At lower levels, the manager’s remit is different, but at elite level the coach’s job tends now to revolve around keeping superstar players content, the hierarchy happy and giving the team a new lease of life – part diplomat, part defibrillator, in other words – before playing the scapegoat, ritual slaughter and all, when the first signs of stagnation surface. Then the cycle resumes.

It’s the model in place at pretty much all of Europe’s elite clubs now – and emphatically so at Chelsea – and it’s the reason that today’s most vaunted coaches tend to leapfrog from club to club every couple of years, rather than settling down and building a dynasty à la Clough or Ferguson. Which isn’t to say Conte couldn’t possibly remain in his position for the long haul, just that it would take a seismic shift in his employer’s outlook for him to do so.

And besides, maybe keeping Conte on the payroll in the long-term isn’t, in fact, the key variable in ensuring entertaining football continues to be played at Stamford Bridge. Perhaps that variable is something that has nothing to do with Conte at all, something that has already occurred.

Antonio Conte

Conte has done a brilliant job at Chelsea so far, but others deserve credit too

Key change

Amid all this talk of a renovation job well done, it’s important to note that Conte has enjoyed a privilege none of his predecessors were afforded: the freedom to build a side that contains precisely zero members of the Cech-Terry-Lampard-Drogba axis, the quartet that formed the backbone of Mourinho’s original side and remained at the heart of the first team – effectively dictating its style, personality and power base – for the ensuing decade. They brought the club great success, though largely through the brutalist and pragmatic means drilled into them by Mourinho.

Conte has shown that the current Chelsea team are able to play with both style and success – and without having to compromise in the big games. But that doesn’t mean that he’s the only coach who could get them to do so. His job so far has been superbly impressive – it’s hard to imagine anyone doing a better one – and yet few will be surprised if he gets the chop within a year or two. In fact, the real surprise would be if he didn’t.

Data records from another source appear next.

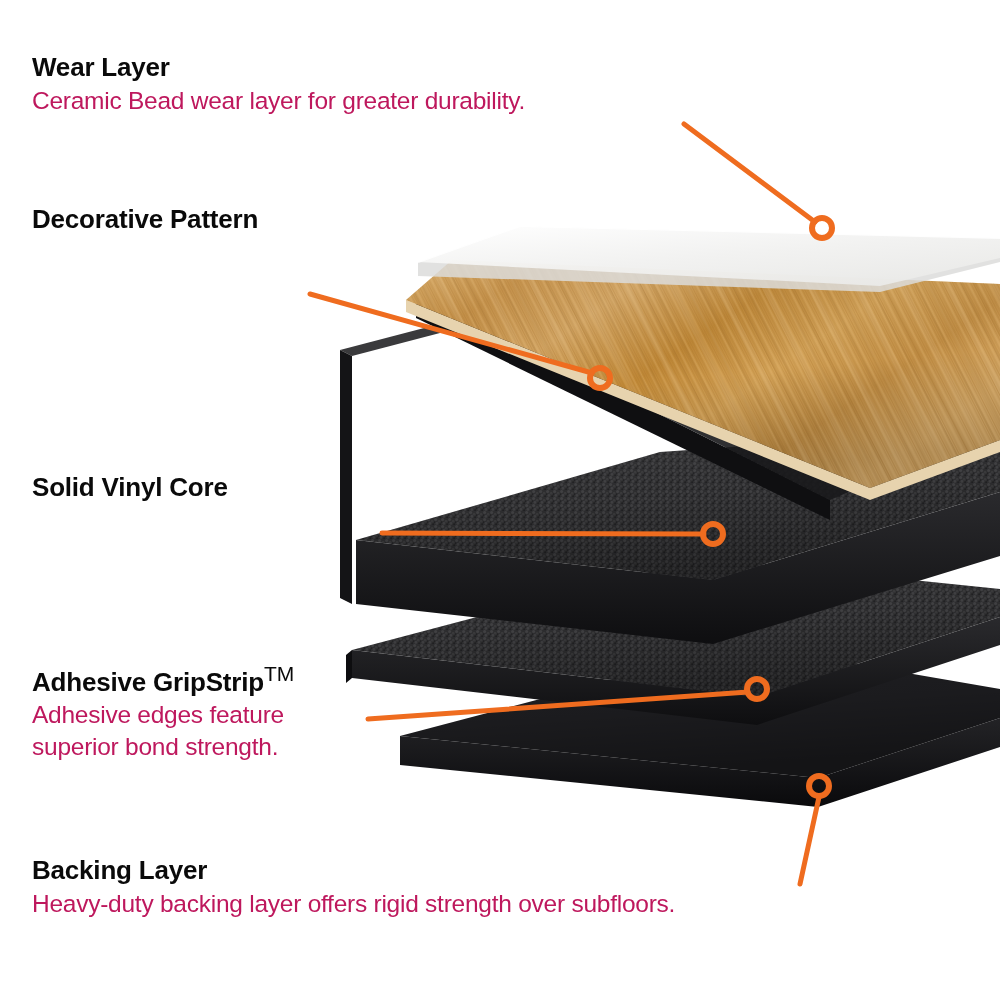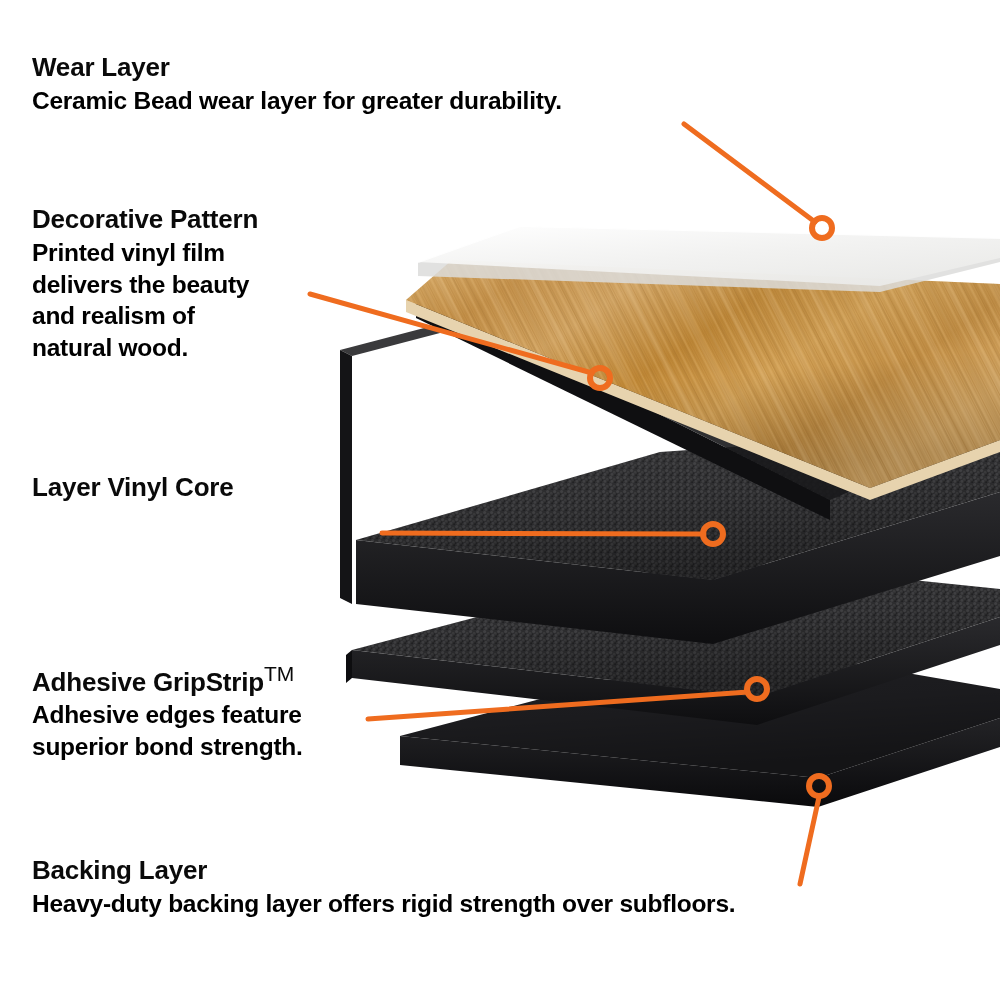--- a/index.html
+++ b/index.html
@@ -31,7 +31,7 @@
     letter-spacing:0px;
   }
   .callout .c-body{
-    font-size:24.5px;font-weight:bold;color:#000000;
+    font-size:24.5px;font-weight:normal;color:#be185d;
     line-height:1.30;letter-spacing:-0.25px;margin:0;
     white-space:pre-line;
   }

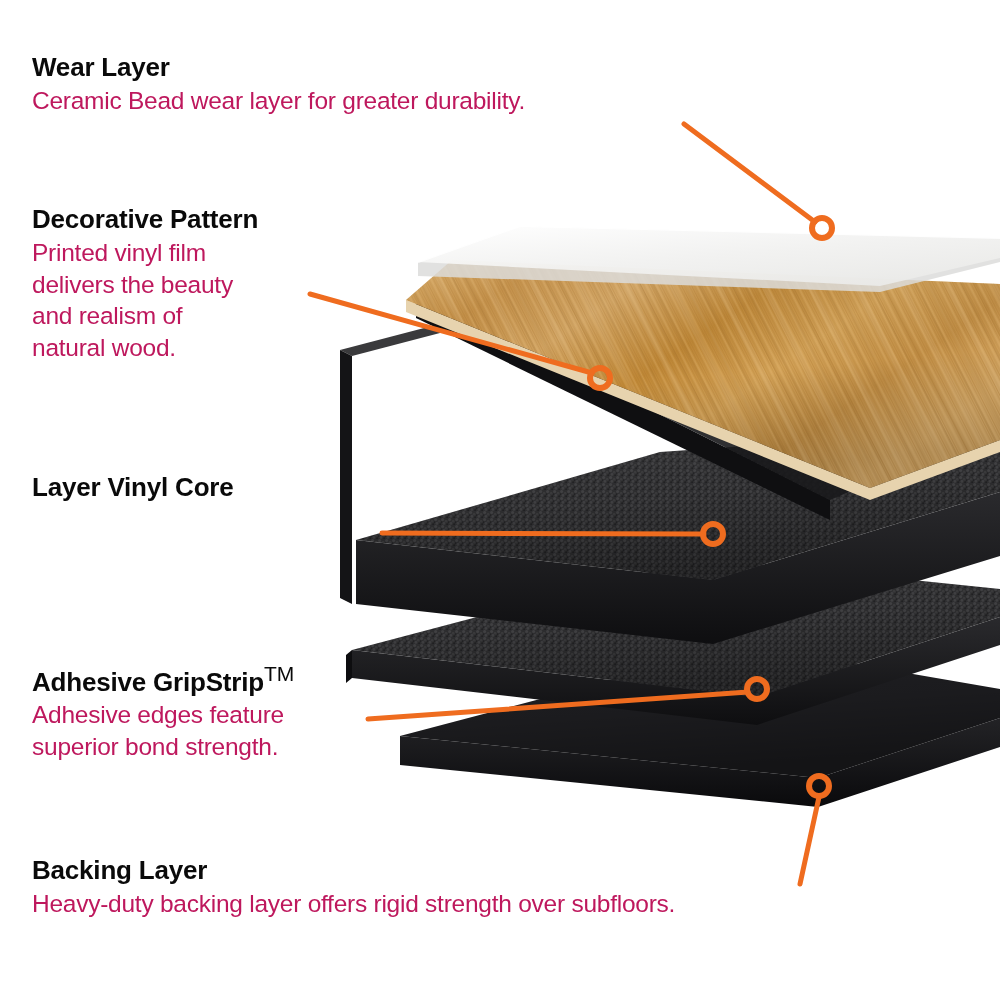--- a/index.html
+++ b/index.html
@@ -187,10 +187,6 @@
 
   <div class="callout" id="co-decorative">
     <div class="c-title">Decorative Pattern</div>
-    <div class="c-body">Printed vinyl film
-delivers the beauty
-and realism of
-natural wood.</div>
   </div>
 
   <div class="callout" id="co-core">

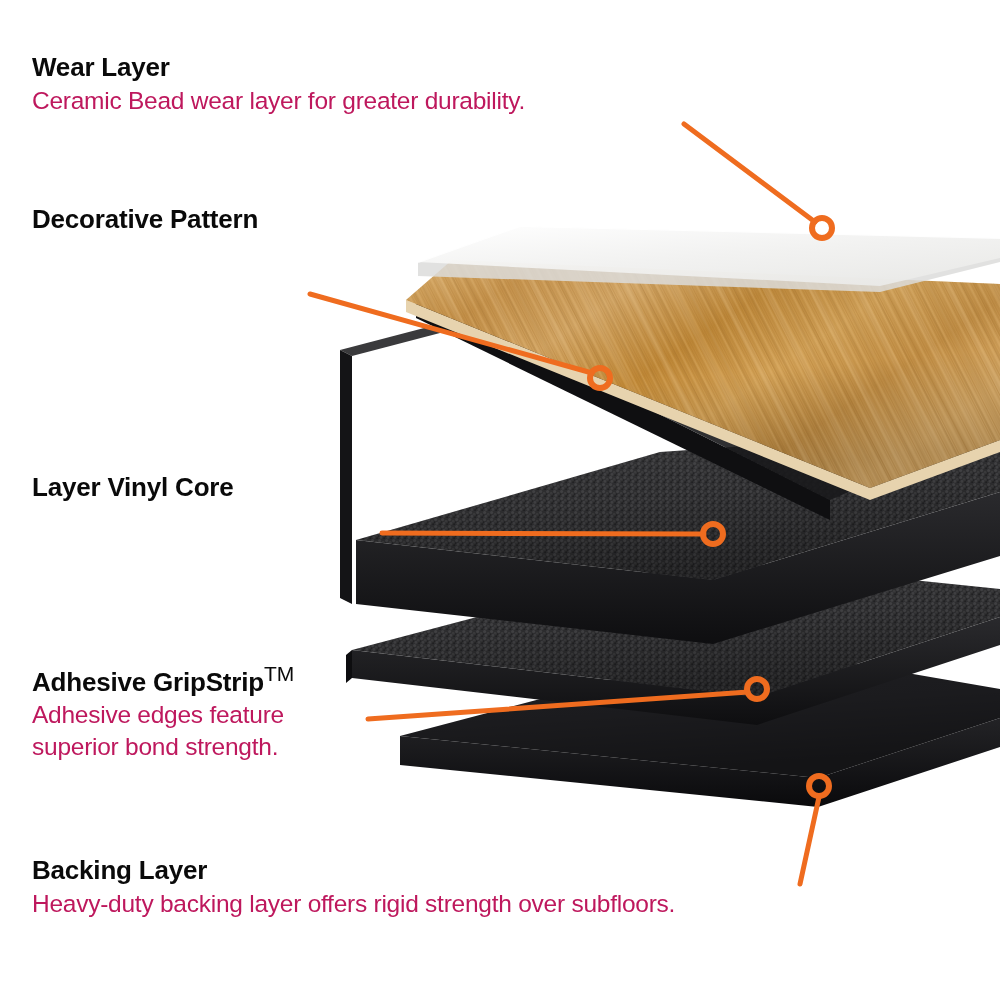--- a/index.html
+++ b/index.html
@@ -190,7 +190,7 @@
   </div>
 
   <div class="callout" id="co-core">
-    <div class="c-title">Layer Vinyl Core</div>
+    <div class="c-title">Solid Vinyl Core</div>
   </div>
 
   <div class="callout" id="co-grip">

Abramovich may have believed his quest for beautiful football centred around individuals: Scolari, Guardiola, Conte. But maybe what really enables beautiful football – what he was really searching for all along – is something less tangible: a set of conditions. It’s simply taken an individual to prove that they’re now in place. If that’s the case, then it won’t take long for Abramovich, a man who appreciates the value of the intangible, to see that he’s on to a winner – with or without Conte.